Provided data
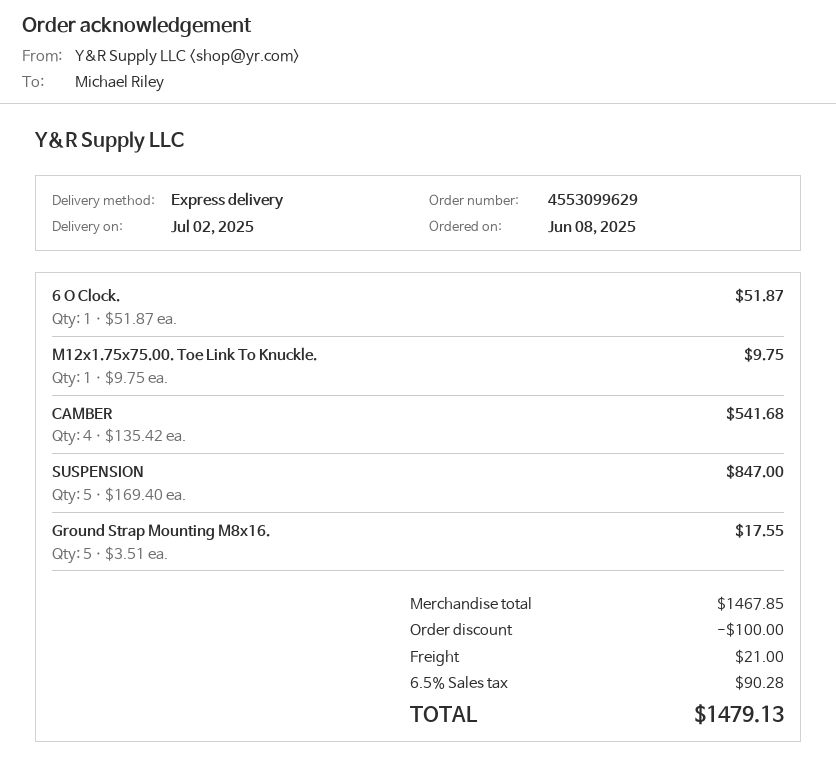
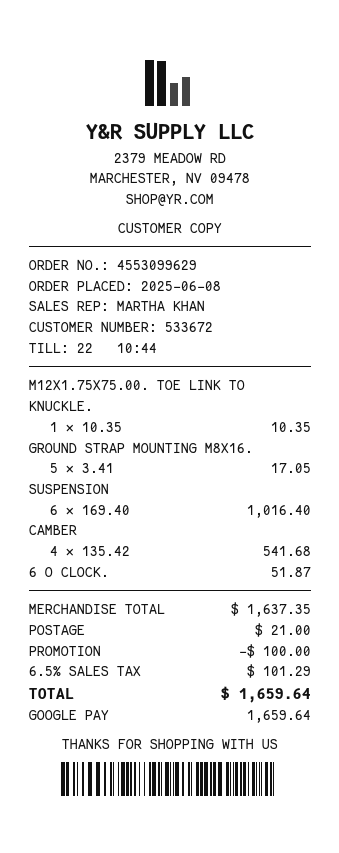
M12x1.75x75.00. Toe Link To Knuckle.: 1 x 9.75 = 9.75 -> 1 x 10.35 = 10.35
SUSPENSION: 5 x 169.40 = 847.00 -> 6 x 169.40 = 1016.40
Ground Strap Mounting M8x16.: 5 x 3.51 = 17.55 -> 5 x 3.41 = 17.05
subtotal: 1467.85 -> 1637.35
tax: 6.5% = 90.28 -> 6.5% = 101.29
total: 1479.13 -> 1659.64

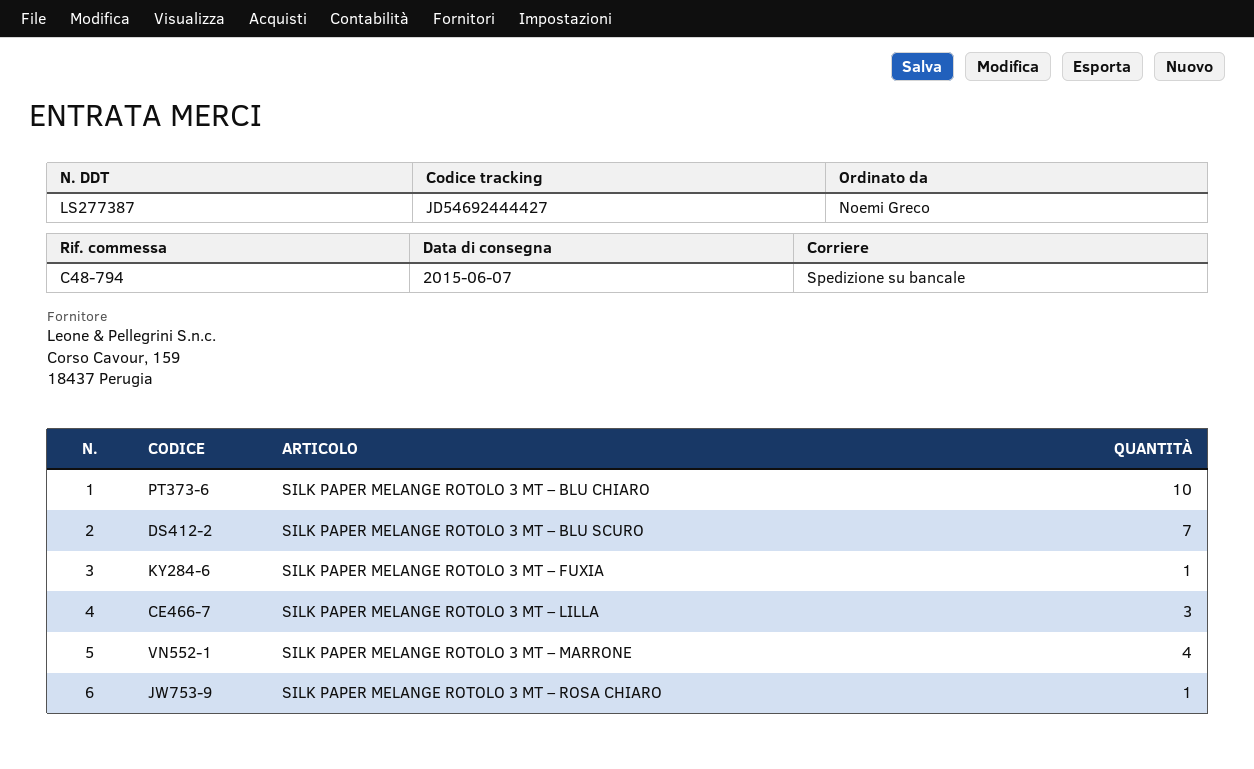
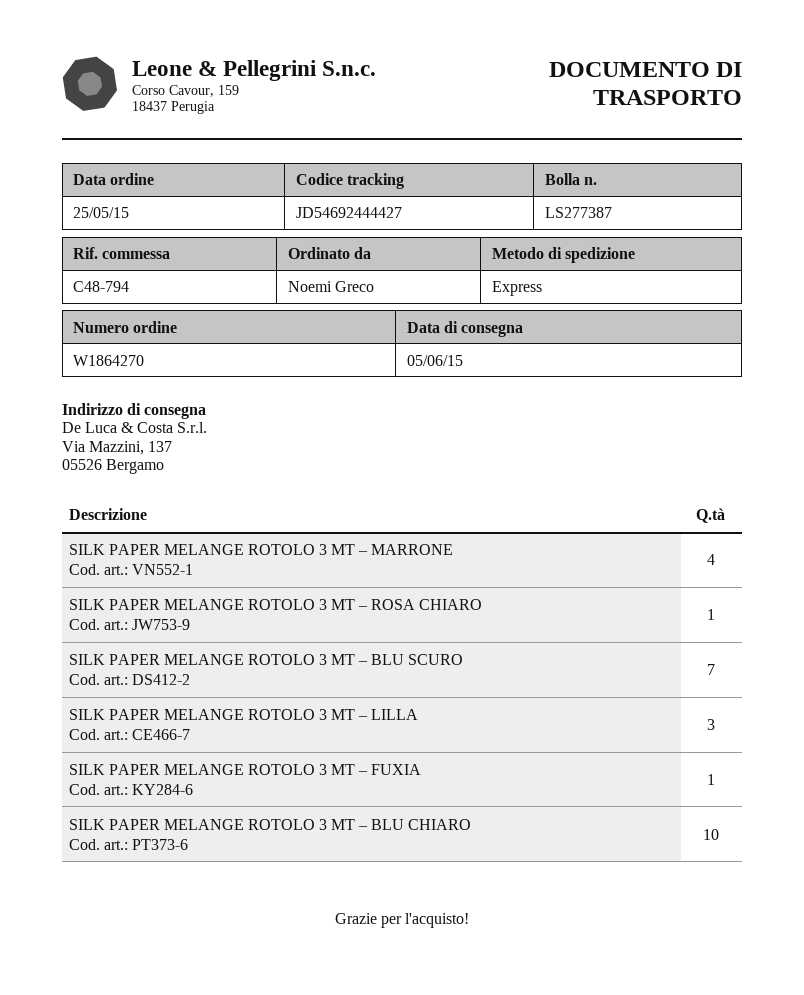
delivery date: 2015-06-07 -> 2015-06-05
shipping method: pallet freight -> express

Aim of the exercise
Where a record holds a picture, leave the picture out and restate the rest word for word.

Result
M12x1.75x75.00. Toe Link To Knuckle.: 1 x 9.75 = 9.75 -> 1 x 10.35 = 10.35
SUSPENSION: 5 x 169.40 = 847.00 -> 6 x 169.40 = 1016.40
Ground Strap Mounting M8x16.: 5 x 3.51 = 17.55 -> 5 x 3.41 = 17.05
subtotal: 1467.85 -> 1637.35
tax: 6.5% = 90.28 -> 6.5% = 101.29
total: 1479.13 -> 1659.64

delivery date: 2015-06-07 -> 2015-06-05
shipping method: pallet freight -> express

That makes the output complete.